Windows 7 News Roundup #7: SKU’s, UAC’s, and VHD’s

Lots of stuff going on with Windows 7 this week. 

Fortunately it has been concentrated in a few key areas: SKU’s for Windows 7 and more back-n-forth action with UAC than we say during this year’s Super Bowl.

  • How well does Windows 7 handle 512MB? - Ed Bott’s Microsoft Report.  “Very well” apparently is the answer.  I’m not surprised and I suppose some real low-end systems might be used to run Windows 7 (along with “netbooks”) but I wouldn’t want to have to use a system with anything less than 2GB RAM now.  Call me spoiled but I like the extra headroom.

  • A closer look at the Windows 7 SKUs - Windows 7 Team Blog and Six of 7: Microsoft announces Windows 7 versions – Chron.com TechBlog.  Details emerge from the W7 levels for sale.  Do want Windows 7 Home Premium or Windows 7 Professional?   A single DVD will contain all versions offered for Windows 7, so if you go cheap and regret it, you get instant upgrade satisfaction (with some extra greenbacks).  As you crawl up the SKU food-chain, you keep all the features of the lower versions, but get more. Then if you are in a “specific market” there is Windows 7 Starter, Windows 7 Home Basic, and Windows 7 Enterprise.  Then there is Windows 7 Ultimate which offers the whole kit-n-caboodle.   Yep.  Leave it to MS to make product selection still clear as mud.
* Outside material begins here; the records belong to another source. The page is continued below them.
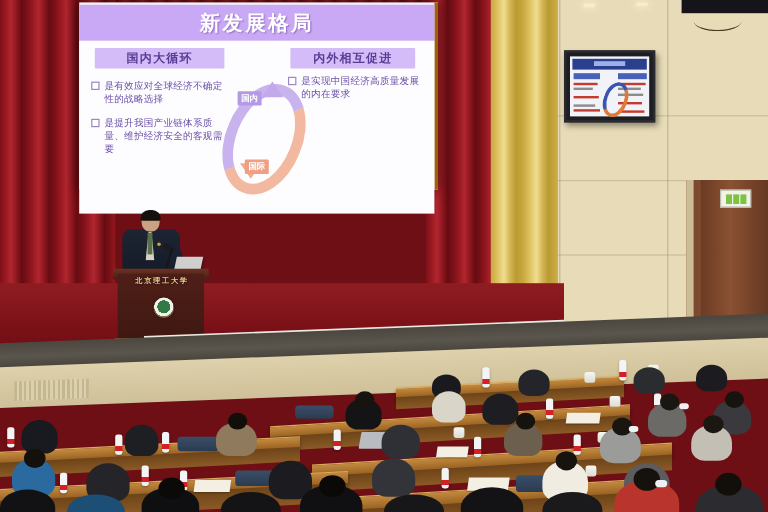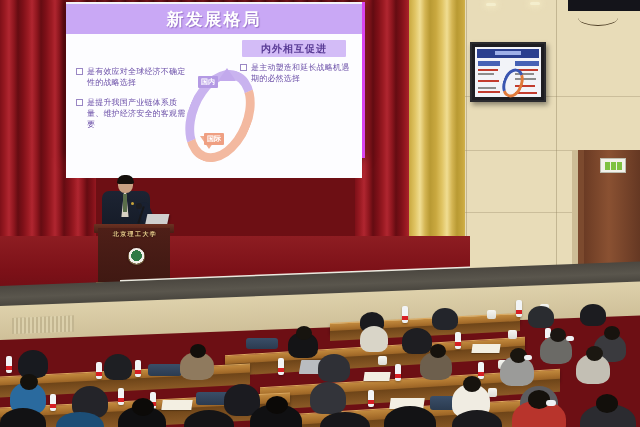"新发展格局" #screen { border-right: 3px solid #d946ef -> 3px solid #a16207 }
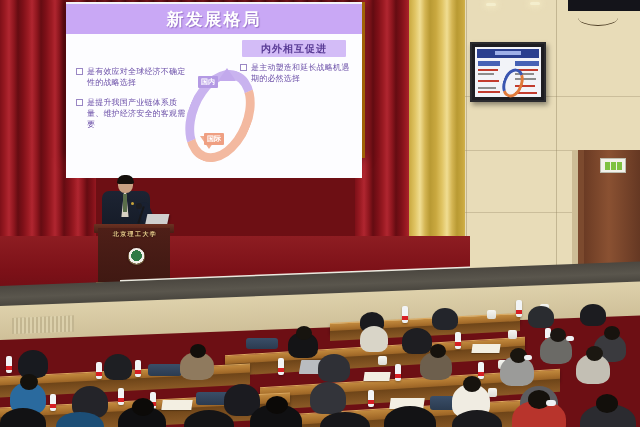"国内大循环" div.col-head { html: none -> <div> <span>国内大循环</span> </div> }
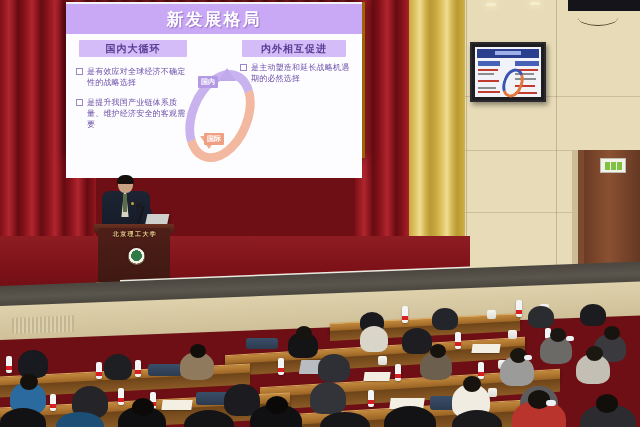"是主动塑造和延长战略机遇期的必然选择" span.tx { text: 主动塑造和延长战略机遇期的必然选择 -> 实现中国经济高质量发展的内在要求 }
  • Windows 7 DirectAccess – Features and Windows 7 DirectAccess – Experiences – 4sysops blog takes a look at this VPN-replacement feature for Windows 7 clients and Server 2008.  It has lots of features and supports automatic, VPN’ish connections between the user’s system and the remote server with no end-user interaction once set up.  However it does seem to have some high requirements to function on the server side.  Looks to be pretty cool but I’m not seeing it as a replacement for traditional VPN setups anytime soon.

And then there was that whole UAC fumble and recovery…

  • Engineering Windows 7 : Update on UAC – Engineering Windows 7 Blog – Microsoft goes in depth on why W7 UAC is so much better than Vista UAC. Not only that, they feel malware will have an even harder time getting on a W7 system than a Vista system.  And that people (sysadmins and security folks) just aren’t getting those facts correct.  Key takeaway quotes were “One important thing to know is that UAC is not a security boundary. UAC helps people be more secure, but it is not a cure all. UAC helps most by being the prompt before software is installed.” and “Recapping the discussion so far, we know that the recent feedback does not represent a security vulnerability because malicious software would already need to be running on the system.”  I know they are working hard at listening to test users, but they just weren’t also listening to the outcry from the security researchers and folks who have to clean up the messes users make on their systems, despite UAC.

  • Windows 7 auto-elevation mistake lets malware elevate freely, easily - Within Windows. R.Rivera then found that not only was the previous issue with UAC still bad, a new weakness was found.  If (malicious or otherwise) code uses a “trusted” MS binary to launch another code under an elevated process (malicious or otherwise) UAC settings for notification/approval of the elevation was bypassed.  Oops.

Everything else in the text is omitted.